Long-term zooplankton body size and species changes in a subtropical lake: implications for lake management
Hambright, K. David
published: Dec 8, 2008
ArtNo. ESP141017301001, Price: 29.00 €
Analysis of long-term (1970-2002) zooplankton body sizes in Lake Kinneret, as recorded in an historical zooplankton sample archive, combined with re-analysis of published long-term zooplankton taxonomic abundance data revealed previously undetected patterns in zooplankton biomass and demonstrates a profound long-term impact of planktivorous fish predation intensity driven by fishery harvest practices. During the 1970s, crustacean zooplankton biomass remained relatively constant at a mean (±SD) of 1.50 ± 0.26 g m−3, dropped precipitously in the 1980s reaching 0.57 g m−3 by 1993, and rebounded to 1.33 ± 0.19 g m−3 in the early 2000s. The 1980s decline reflects decreased cladoceran biomass due to a decline in mean body mass in the three dominant cladoceran genera (Diaphanosoma, Ceriodaphnia, Bosmina) and decreased copepod biomass that resulted from a shift in dominance by large Mesocyclops ogunnus to small Thermocyclops dybowskii. Although crustacean body sizes remained small through the early 2000s, cladoceran and copepod densities increased by ∼34 and > 300 %, respectively, after 1994 leading to a dramatic increase in crustacean zooplankton biomass.

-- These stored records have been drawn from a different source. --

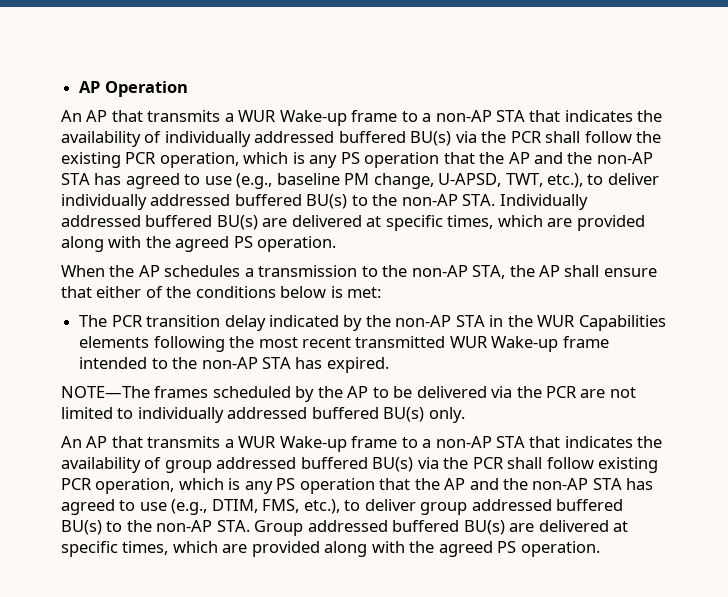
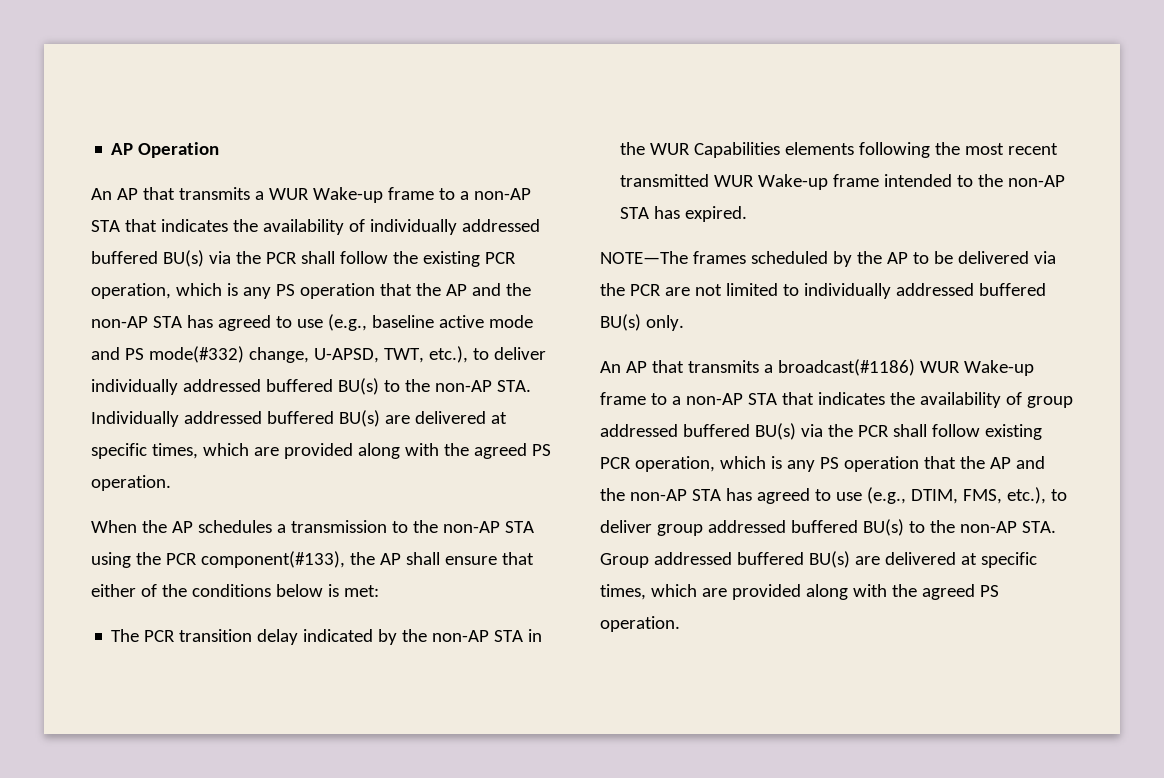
- An AP that transmits a WUR Wake-up frame to a non-AP STA that indicates the availability of individually addressed buffered BU(s) via the PCR shall follow the existing PCR operation, which is any PS operation that the AP and the non-AP STA has agreed to use (e.g., baseline PM change, U-APSD, TWT, etc.), to deliver individually addressed buffered BU(s) to the non-AP STA. Individually addressed buffered BU(s) are delivered at specific times, which are provided along with the agreed PS operation.
+ An AP that transmits a WUR Wake-up frame to a non-AP STA that indicates the availability of individually addressed buffered BU(s) via the PCR shall follow the existing PCR operation, which is any PS operation that the AP and the non-AP STA has agreed to use (e.g., baseline active mode and PS mode(#332) change, U-APSD, TWT, etc.), to deliver individually addressed buffered BU(s) to the non-AP STA. Individually addressed buffered BU(s) are delivered at specific times, which are provided along with the agreed PS operation.
- When the AP schedules a transmission to the non-AP STA, the AP shall ensure that either of the conditions below is met:
+ When the AP schedules a transmission to the non-AP STA using the PCR component(#133), the AP shall ensure that either of the conditions below is met:
- An AP that transmits a WUR Wake-up frame to a non-AP STA that indicates the availability of group addressed buffered BU(s) via the PCR shall follow existing PCR operation, which is any PS operation that the AP and the non-AP STA has agreed to use (e.g., DTIM, FMS, etc.), to deliver group addressed buffered BU(s) to the non-AP STA. Group addressed buffered BU(s) are delivered at specific times, which are provided along with the agreed PS operation.
+ An AP that transmits a broadcast(#1186) WUR Wake-up frame to a non-AP STA that indicates the availability of group addressed buffered BU(s) via the PCR shall follow existing PCR operation, which is any PS operation that the AP and the non-AP STA has agreed to use (e.g., DTIM, FMS, etc.), to deliver group addressed buffered BU(s) to the non-AP STA. Group addressed buffered BU(s) are delivered at specific times, which are provided along with the agreed PS operation.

These patterns indicate an intensification in fish predation throughout the 1980s and 1990s, and although zooplankton biomass rebounded in 1996-2002 to ∼80 % of the 1970s levels due to sharp increases in crustacean densities, smaller cladoceran and copepod body sizes suggest that Lake Kinneret zooplankton continue to be strongly influenced by intense fish predation.